Mathis, Diane J., PhD
Making, breaking and remaking immunological tolerance
General Research Subject: Type 1 Diabetes
Type of Grant: Mentor Based Postdoctoral Fellowship
Project Start Date: July 1, 2012
Project End Date: June 30, 2016
In broad terms, the lab studies how individuals maintain immunological tolerance to self-constituents. We focus on mouse models of type-1 diabetes (T1D) and autoimmune polyglandular syndrome type-1 (APS-1), and translate key findings to human patients where feasible. Fellows will receive training in a large palette of genetic, molecular, biochemical, cellular and whole-animal techniques.
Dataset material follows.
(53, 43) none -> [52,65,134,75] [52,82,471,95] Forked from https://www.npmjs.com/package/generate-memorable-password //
Major mechanistic questions they can choose to address include: What molecular processes are involved in the control of immunological tolerance by the transcriptional regulator, AIRE, the protein mutated in APS-1 patients? How does the gut microbiota protect from development of T1D by genetically prone individuals? How do regulatory T cells rein in the pro-diabetic activities of natural killer cells, a new-found player in T1D?
Mentor: Diane J. Mathis, PhD Postdoctoral Fellow: Kushagra Bansal, PhD
What area of diabetes research does your project cover? What role will this particular project play in preventing, treating and/or curing diabetes?
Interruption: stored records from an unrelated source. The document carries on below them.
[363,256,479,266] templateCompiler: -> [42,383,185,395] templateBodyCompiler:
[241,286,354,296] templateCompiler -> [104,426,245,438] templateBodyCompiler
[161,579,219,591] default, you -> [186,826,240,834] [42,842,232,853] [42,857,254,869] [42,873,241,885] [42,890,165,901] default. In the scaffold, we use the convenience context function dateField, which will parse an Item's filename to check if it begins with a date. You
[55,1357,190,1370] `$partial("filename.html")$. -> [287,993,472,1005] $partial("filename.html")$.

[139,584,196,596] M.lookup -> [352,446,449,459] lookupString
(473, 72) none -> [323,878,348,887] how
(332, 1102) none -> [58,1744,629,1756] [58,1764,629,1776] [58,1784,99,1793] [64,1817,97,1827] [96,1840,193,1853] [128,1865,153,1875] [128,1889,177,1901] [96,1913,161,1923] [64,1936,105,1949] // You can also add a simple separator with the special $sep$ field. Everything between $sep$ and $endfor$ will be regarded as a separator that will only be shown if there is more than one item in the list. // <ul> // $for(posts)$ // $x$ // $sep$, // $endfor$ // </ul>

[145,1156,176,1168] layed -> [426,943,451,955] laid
Type 1 diabetes is a chronic autoimmune disorder associated with selective destruction of insulin-producing pancreatic beta cells by self-reactive immune cells and pancreatic islet inflammation. The key to this disorder is a genetic or acquired defect in immunological tolerance, a network of central and peripheral mechanisms that guards against abrupt immune responses towards self-antigens. Central tolerance is enforced by medullary thymic epithelial cells (MECs) which transcribe thousands of genes coding for peripheral tissue antigens (PTAs) under the transcriptional control of the autoimmune regulator Aire, and T cells reactive to these antigens are deleted ‘‘centrally’’ in the thymus. The major goal of our research is to understand the fundamental mechanisms involved in control of immunological tolerance by Aire. Notably, a substantial fraction of humans with a mutated AIRE gene develop type-1 diabetes at an early age.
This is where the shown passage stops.